Le ton de l'aventure et le background tourné vers la France promettent beaucoup.

Dr Lautrec et Les Chevaliers Oubliés

Souvent comparé à un sous Professeur Layton, Dr. Lautrec et Les Chevaliers Oubliés nous promet pourtant plus que des énigmes à tire-larigot. C'est du moins ce que tendait à nous prouver cette démonstration mélangeant infiltration, énigmes, éléments de RPG et background savoureux. Ainsi, le jeu vous placera dans la peau du Dr Lautrec, dans un Paris du 19ème siècle où la Tour Eiffel n'est encore qu'un vaste chantier. Un jour, alors qu'on lui amène un objet mystérieux, notre conférencier se rend compte que celui-ci pourrait bien le mener à une découverte exceptionnelle : un trésor caché des Bourbons.
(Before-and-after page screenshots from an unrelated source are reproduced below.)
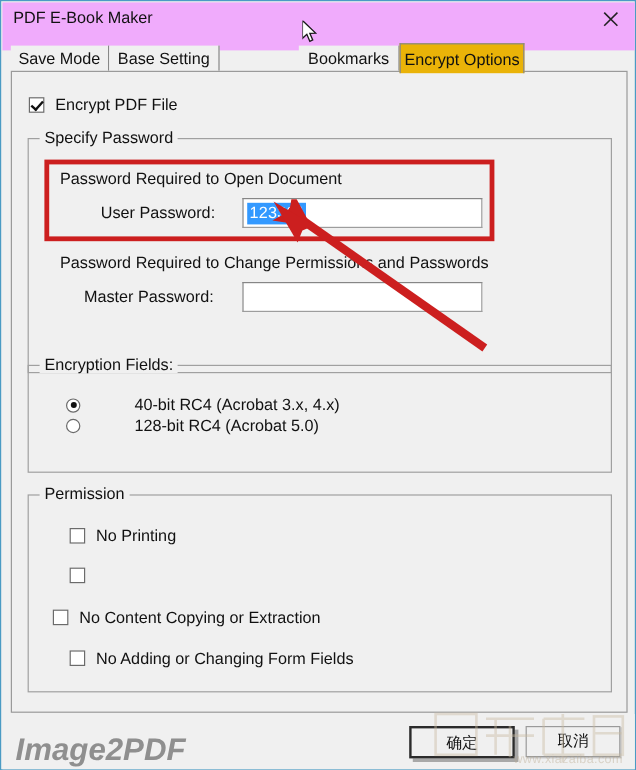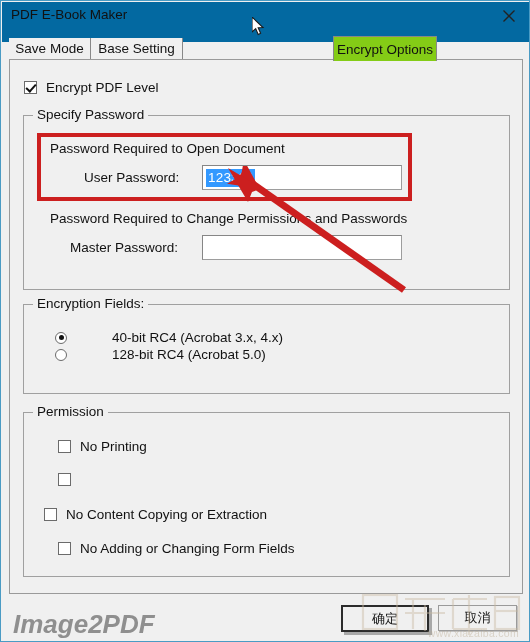"PDF E-Book Maker" .titlebar { background: #0369a1 -> #f0abfc }
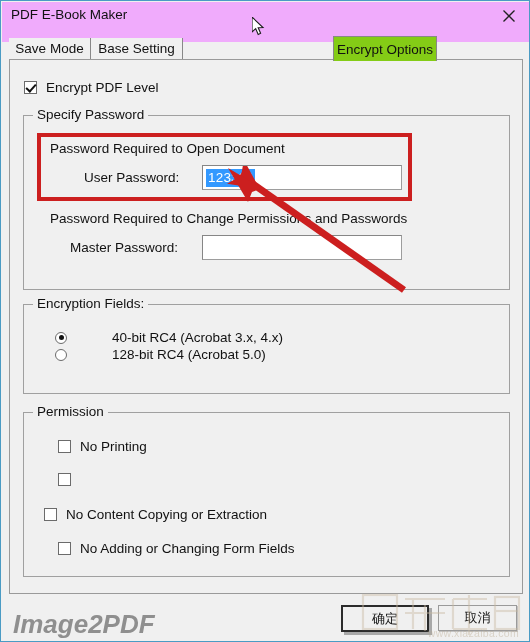"Bookmarks" div.tab { html: none -> <div>Bookmarks</div> }
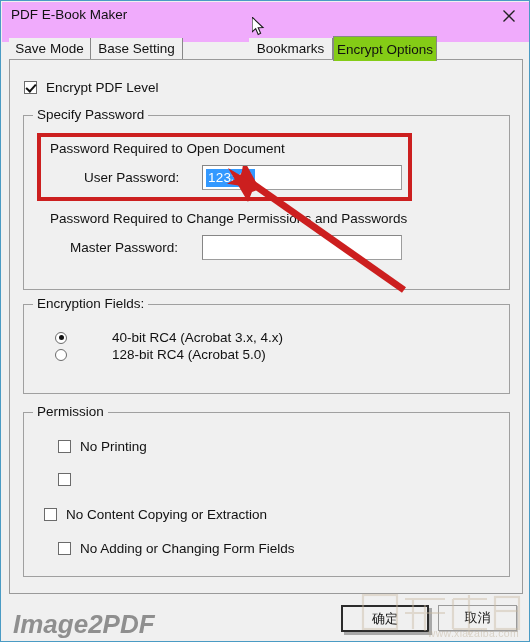"Encrypt Options" .tab.selected { background: #84cc16 -> #eab308 }
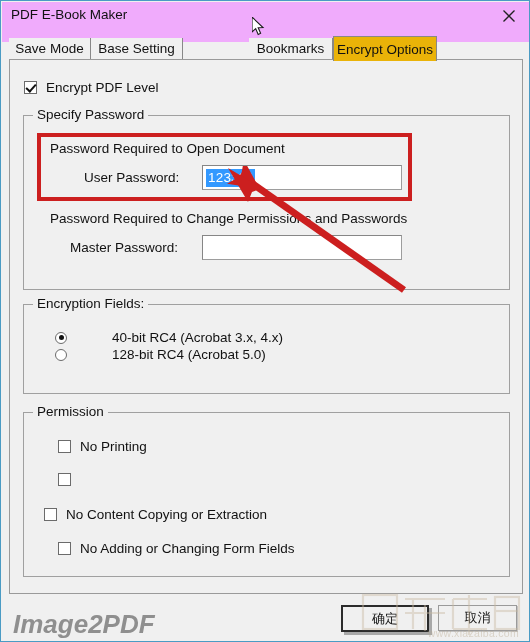"Encrypt PDF Level" span.chk-label { text: Level -> File }
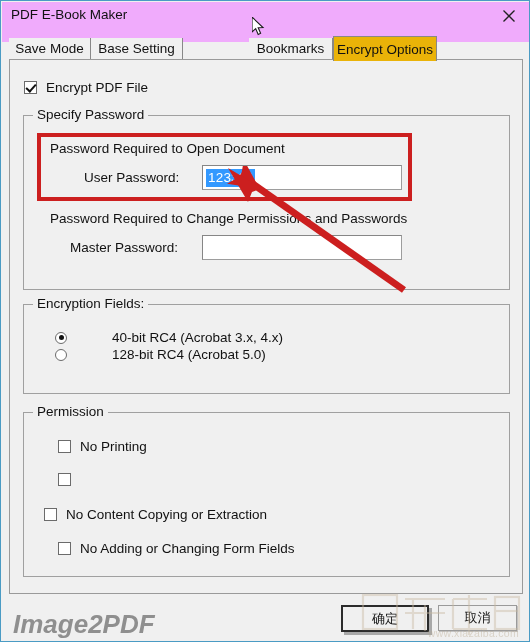"Specify Password" div.group { height: 175px -> 196px }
Plus que son système de jeu encore flou malgré des ambitions clairement affichées, Dr. Lautrec et Les Chevaliers Oubliés étonne de par son ambiance. Il faut dire que lorsque les japonais font des jeux se déroulant dans notre beau pays, ils font rarement les choses à moitié. Du coup, le titre que nous avons ici devrait avoir un goût encore plus spécial pour nous autres français. Un sentiment renforcé par un doublage anglais et des énigmes incorporant des mots de français : la marque évidente d'un effort fourni. Résumer cette présentation du jeu au seul background serait néanmoins grossier, car si les phases d'infiltration et les énigmes semblaient logiquement aisées, l'affrontement conte les boss, à base d'éléments et de RPG et d'artéfacts, paraissait assez étonnant pour intriguer. C'est donc avec une certaine curiosité que nous attendons ce Dr. Lautrec et Les Chevaliers Oubliés prévu chez nous pour la rentrée, et qui pourrait s'apparenter à un doux bonbon de fin d'année.